If you are interested in seeing the highlights of London and only have a short time in the city, a half day or full day London walking tour may be the best option to make the most of your visit. You get a knowledgeable guide, pre-booked entrance tickets to a couple of London’s most iconic landmarks, and a wonder around the most popular area of central London.
We’ll share what we saw and did during our Best of London walking tour and share some photos and descriptions of the main places we visited. We’ll also tell you everything you need to know to choose and book your own full day London tour to see the highlights of London in one day.
Choosing a London Walking Tour
It can be difficult to choose the best London walking tour for your specific visit, needs, and time in the city. We’ll tell you the things to look for to help you evaluate various tours and also provide a list of London walking tours that we personally can recommend.
Tips for Choosing the Best London Walking Tour
Below are some questions to ask to help you choose the best London walking tour for you.
How long is the London walking tour?
Be sure to check to see how long the tours lasts, and check the starting time and ending time. Most tours have breaks in the afternoon for lunch so a 7.5 hour walking tour may be 9 hours if you include the lunch break.
Depending on how much time you have and how much you want to see, choose a tour that aligns well with your available time. Note that tours may run a bit long so be sure to plan so you are not rushed to make a train or flight.
Also be sure you are up for the amount of walking needed to take the tour. Are you OK with 6 to 8 hours of walking and standing with a break for lunch? The walking on all of these tours is mainly on flat even ground but there will be some steps and uneven pavement.
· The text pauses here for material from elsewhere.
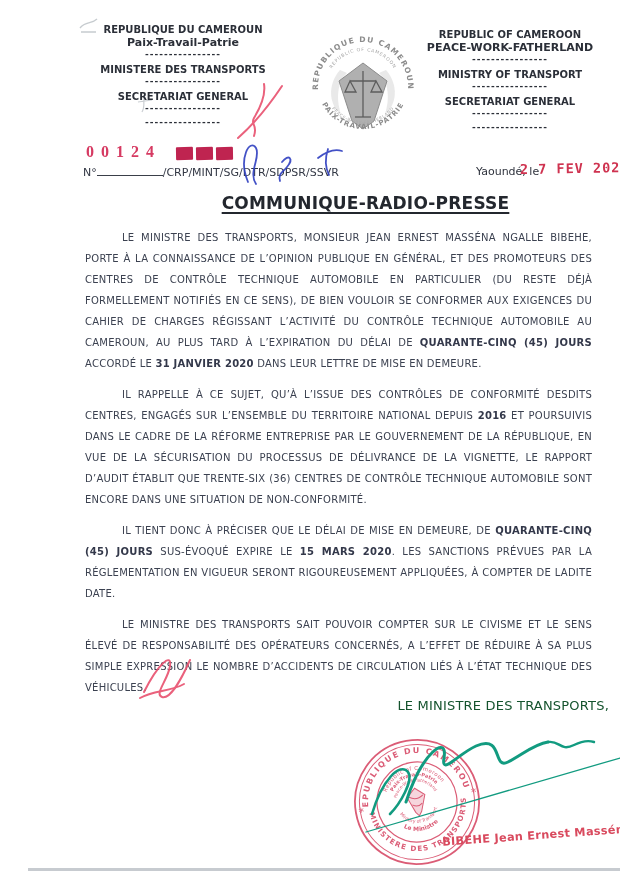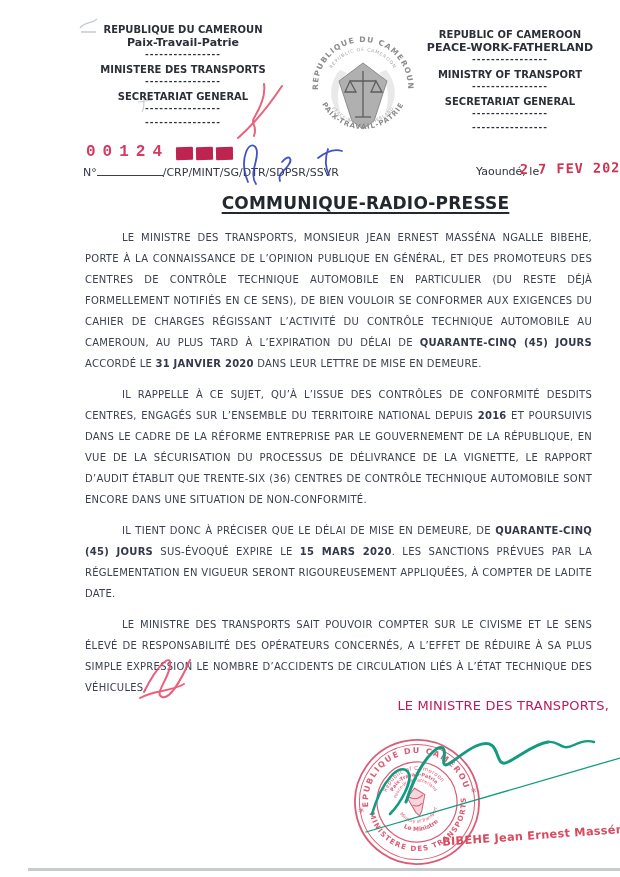"00124" .num-stamp { font-family: Liberation Mono, monospace -> Liberation Serif, serif }
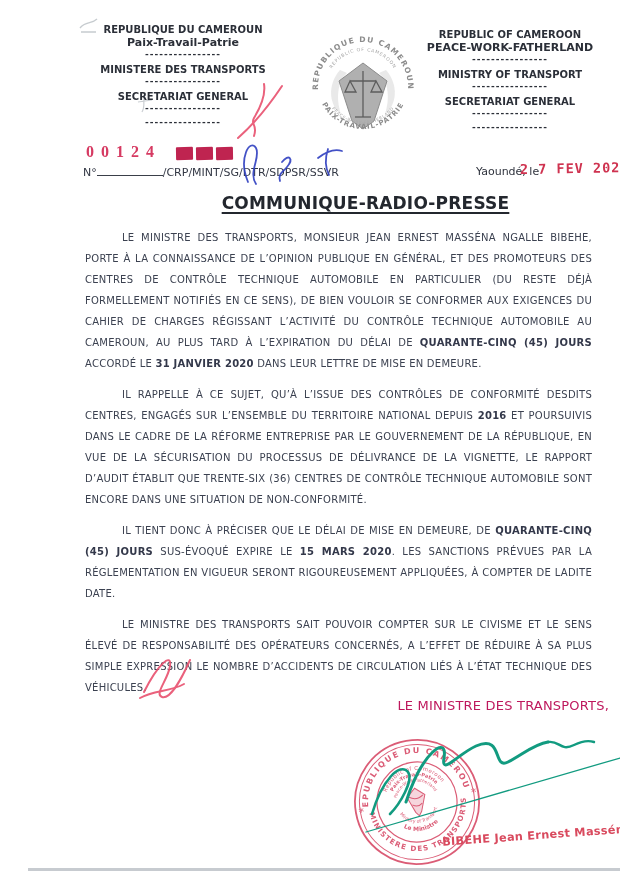"LE MINISTRE DES TRANSPORTS," .sig-heading { color: #be185d -> #14532d }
If you (or a member of your group) is concerned about the amount of walking, consider a tour that includes a driver and air-conditioned coach to reduce some of the walking time such as this popular tour.
These tours are long so may not be well-suited for those with younger children who may need more breaks and may get bored after a few hours. Consider a half day walking tour or a private tour designed for families with children in mind.
Most group tours in London are not recommended for those in wheelchairs or with reduced mobility. Those with special needs or concerns should consider a private tour like this one, which can be modified to suit the needs of almost any traveler.
Also be sure you know where it starts and ends so you can plan ahead. Most tours start and end in different places. But almost all end near major attractions with good public transit connections.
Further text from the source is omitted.